The Analysis-regions shapefile was created by overlaying and dissolving multiple authoritative spatial datasets including the Commonwealth Marine Regions (DCCEEW, 2023b), Great Barrier Reef Marine Park boundaries (GBRMPA), Coral Sea Marine Park boundaries, and Natural Resource Management (NRM) regions for Torres Strait (DCCEEW, 2023a). The process began by using the outer boundary of the Australian Tropical Reef Features study area and performing a vector union with Commonwealth Marine Regions to create initial subdivisions.

Manual digitisation in QGIS was then used to refine boundaries, with particular attention to: (1) dividing the Great Barrier Reef region using the GBRMP outer boundary and NRM Torres Strait boundary as guides; (2) delineating Torres Strait as a bioregion including both Australian and Papua New Guinea waters where reefs form a connected network; (3) separating nearshore (state waters) from offshore (Commonwealth waters) subdivisions in the North and North-west regions; and (4) simplifying offshore island cutouts (such as Rowley Shoals and Scott Reef) by dissolving them into their enclosing marine regions.

The resulting shapefile contains 18 regions with attributes for Country, region, subregion, and numeric ID. For the reef counting analysis, only Australian regions (Country = 'Australia') excluding South-east are used. Full processing details and validation steps are documented in the associated GitHub repository.

For the Torres Strait region we include the Papua New Guinea portion of the Torres Strait. In this way we ignore the EEZ divide between Australia and PNG and instead consider the connected reef system as one region. The analysis regions dataset is intended to provide regions for analysing the count of reefs within Australia and connected regions, such as Torres Strait. It does not represent the boundaries of external nations accurately. While the reef mapping does include some reefs in neighbouring countries it cannot be used to estimate the number of reefs in these countries as the mapping is incomplete in these regions.

In the north west edge of the continental shelf there are the Sahul Banks that include many submerged coral reef banks. These banks are within the 1972 Australia - Indonesian Seabed Boundary on the Australian side, but now the Australian EEZ excludes these reefs.
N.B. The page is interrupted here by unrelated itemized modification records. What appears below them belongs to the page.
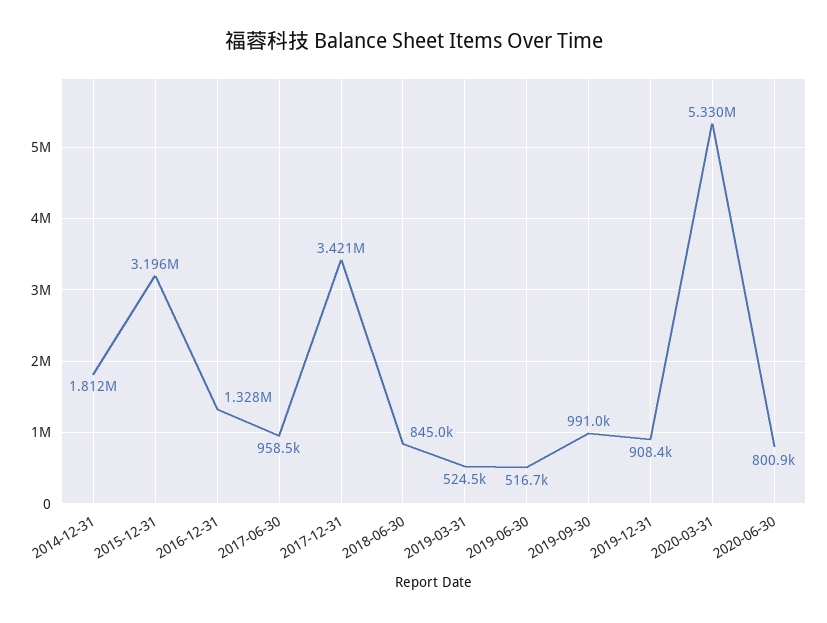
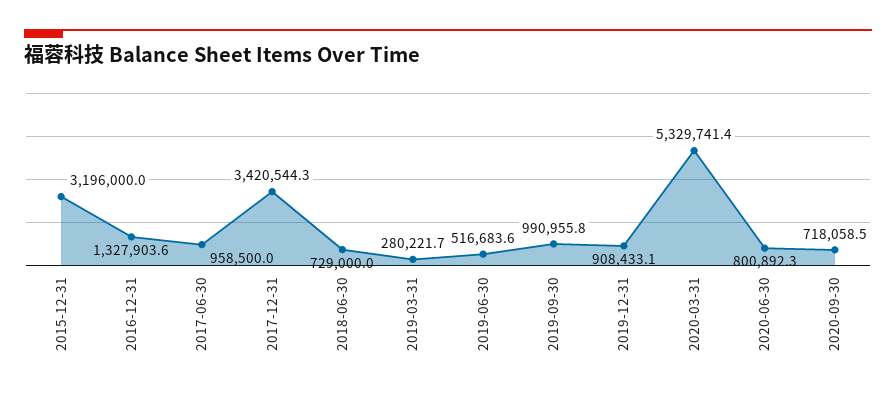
2014-12-31: 1812000 -> none
2018-06-30: 845000 -> 729000
2019-03-31: 524500 -> 280221.7
2020-09-30: none -> 718058.5

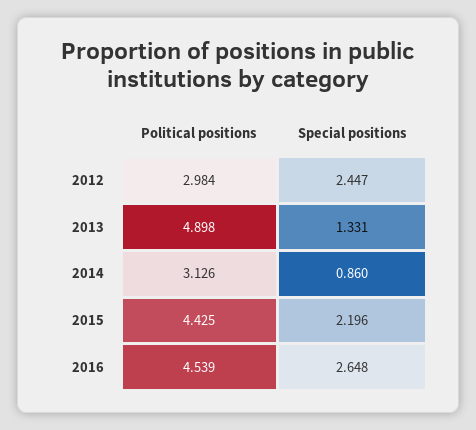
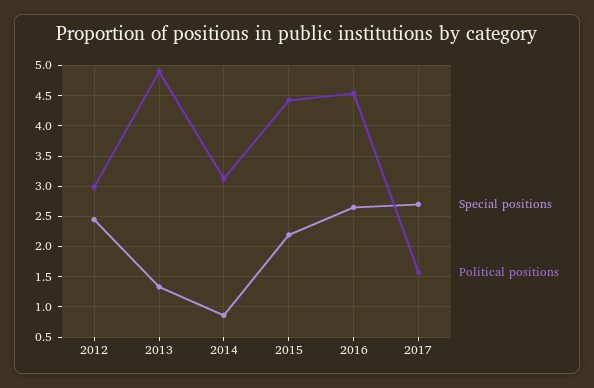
Special positions, 2017: none -> 2.7
Political positions, 2017: none -> 1.6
More research is needed to determine the sovereignty and interests over these coral reefs banks in order to determine how they should be included in any counts.


Boundary-regions Shapefile (data/v1/in/boundary-regions/Boundary-comp-regions_v0-4-to-v0-1-EL.shp):

The Boundary-regions shapefile was created to identify areas where two independent mappings of northwestern Australian reefs could be validly compared to assess boundary accuracy. The primary reef mapping (NW-Aus-Features_v0-4) was compared with a rough reef mask dataset (AU_AIMS_NESP-MaC-3-17_Rough-reef-shallow-mask_87hr.shp) that was created independently for shallow water habitat mapping purposes.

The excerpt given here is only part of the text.